So, a pizza joint in Indiana rushed in to say, “We’d love to discriminate against gay folks!” and the shit hit the fan. What I’m particularly interested in, here, is not just the backlash, but the class-based aspects of it. It’s not enough to call these folks bigots, as they are, but in many comment sections two themes come to the fore. First, such folks are accused of being small-town rednecks. In other words, class-based insults become primary weapons. The second aspect is the oft-heard, “I don’t know any gays so tacky as to serve pizza at weddings.”
These are both based in class-bigotry, which is endemic in the cultural politics of LGBTQ life.
I don’t want to spend too much time on the “redneck” insult. Instead, I’d like to focus on the idea that gay folks are hip and stylish, and that we’re too “classy” for pizza. All of this is bigotry.
First, one of the key stereotypes of gay and lesbian folks is that we are economically privileged. This comes from two sources, really. The first is a media and political movement that focuses on putting affluent (white) gay men and lesbians into public positions. The spokespeople, and spokescouples, of the movement are almost always economically privileged. This presents an image problem, where working-class and poor LGBTQ folks are simply erased.

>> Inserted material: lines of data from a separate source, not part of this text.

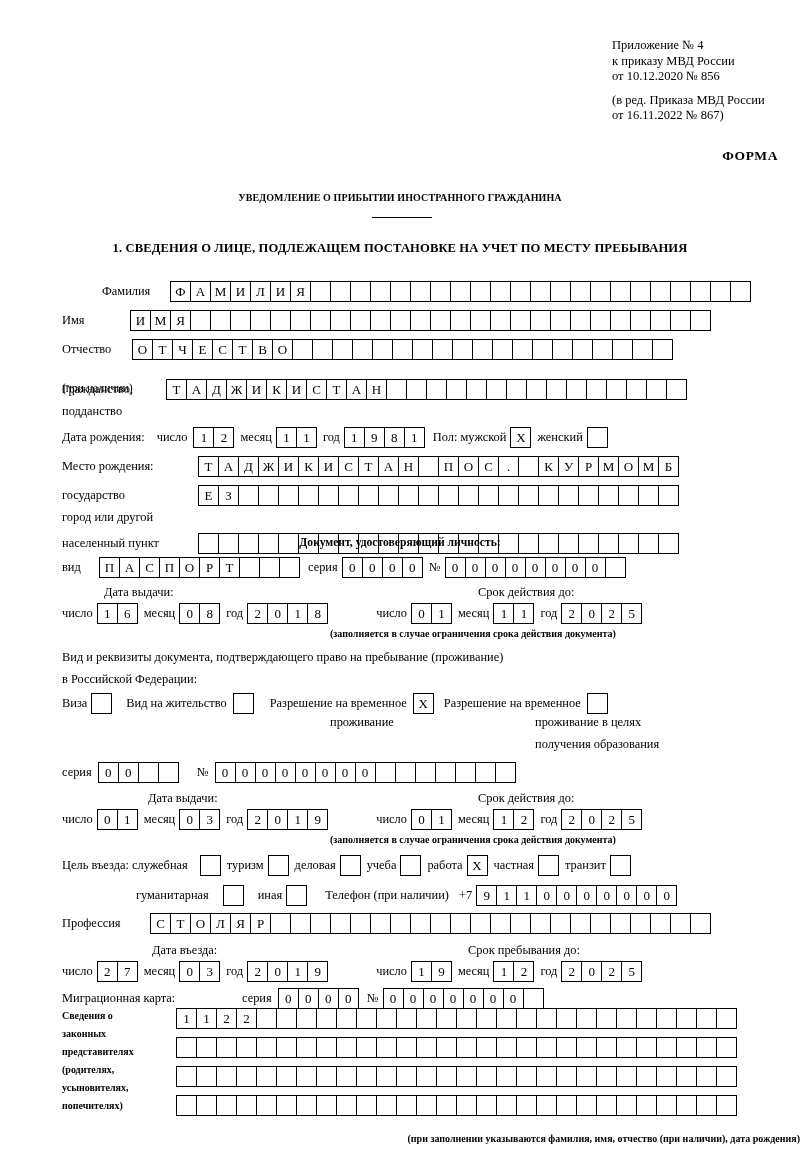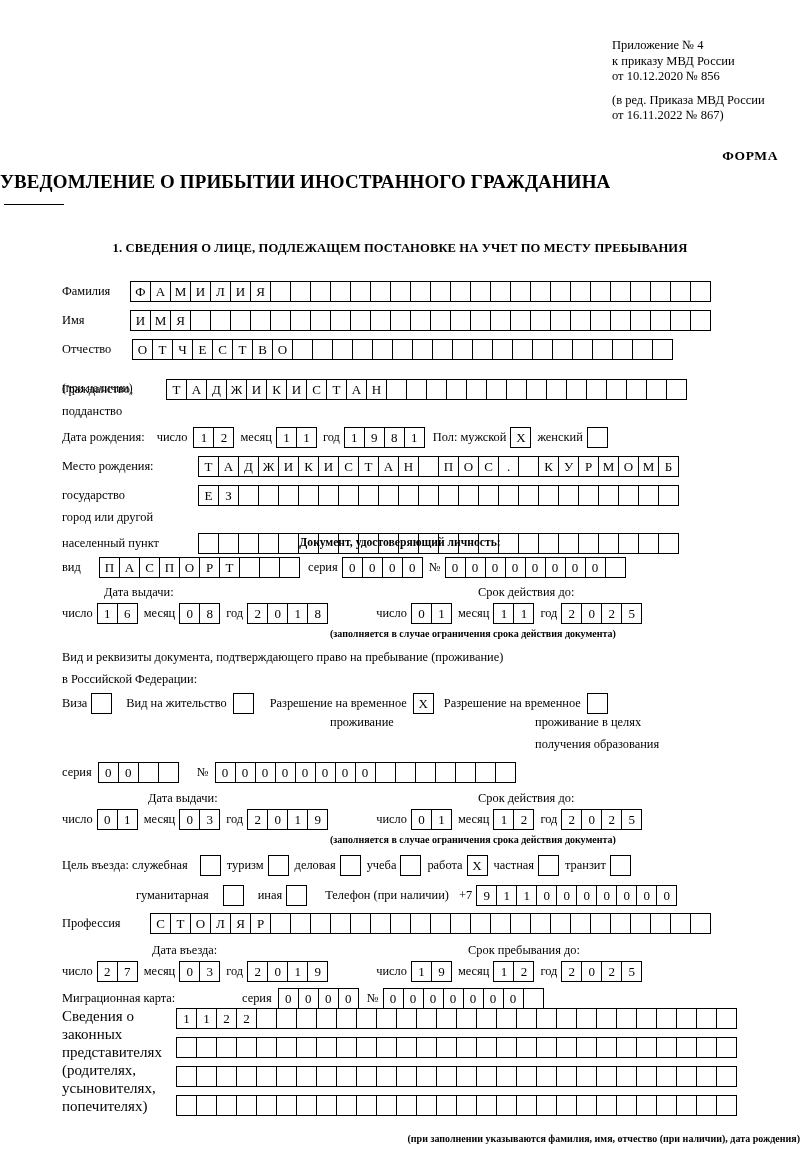--- a/index.html
+++ b/index.html
@@ -43,9 +43,9 @@
   .title {
     position: absolute;
     left: 0; right: 0;
-    top: 172px;
-    text-align: left;
-    font-size: 19px;
+    top: 188px;
+    text-align: center;
+    font-size: 10px;
     font-weight: bold;
     line-height: 19px;
     letter-spacing: 0.1px;

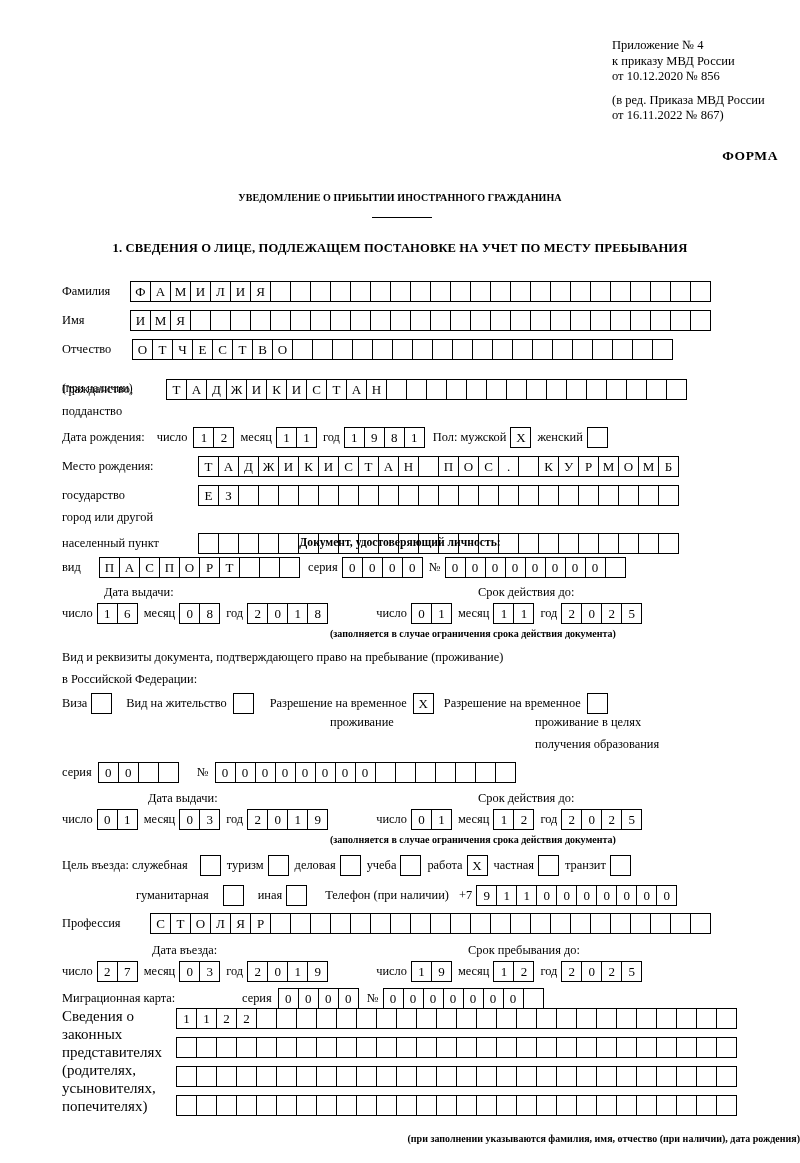--- a/index.html
+++ b/index.html
@@ -147,7 +147,7 @@
   <div class="section1">1. СВЕДЕНИЯ О ЛИЦЕ, ПОДЛЕЖАЩЕМ ПОСТАНОВКЕ НА УЧЕТ ПО МЕСТУ ПРЕБЫВАНИЯ</div>
 
   <div class="row" style="left:62px; top:281px;">
-    <span class="lbl" style="width:68px;">Фамилия</span>
+    <span class="lbl" style="width:68px;margin-left:40px;">Фамилия</span>
     <span class="cells">
       <span class="cell">Ф</span>
       <span class="cell">А</span>

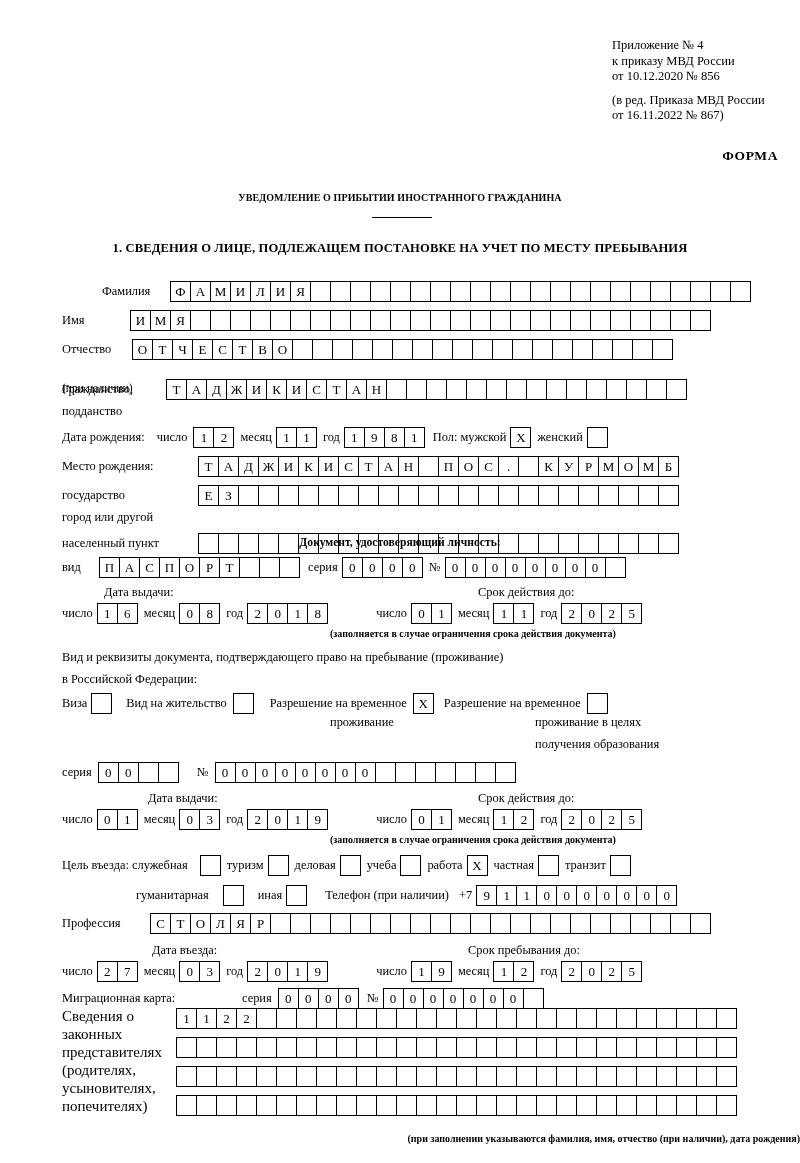--- a/index.html
+++ b/index.html
@@ -117,8 +117,9 @@
   .ml12 { margin-left: 12px; }
   .multiline {
     position: absolute;
-    font-size: 15px;
+    font-size: 10px;
     line-height: 18px;
+    font-weight: bold;
   }
 </style>
 </head>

The second source of that stereotyping is marketing “data.” Consistently, gay marketeers put out information about the “economically privileged” status of gay and lesbian consumers. The problem, though, is that this data is selective. It’s not about gay and lesbian populations, but a subset of privileged gay and lesbian consumers. These are not the same thing, despite the best efforts of marketers (and anti-gay bigots) to conflate them.
These efforts create stereotypes in the minds of both (privileged) LGBTQ activists and community members and the rest of the public. These spokescouples and the “Say Yes to the Dress” folks become the public face of where gay life intersects with the wedding-industrial complex. Stylish, well-off gay folks do their best Martha Stewart imitations, and working-class gay folks become invisible. Not only are they invisible, they become less than.
“I don’t know of any gay folks tacky enough to serve pizza at a wedding reception” is class bigotry, pure and simple.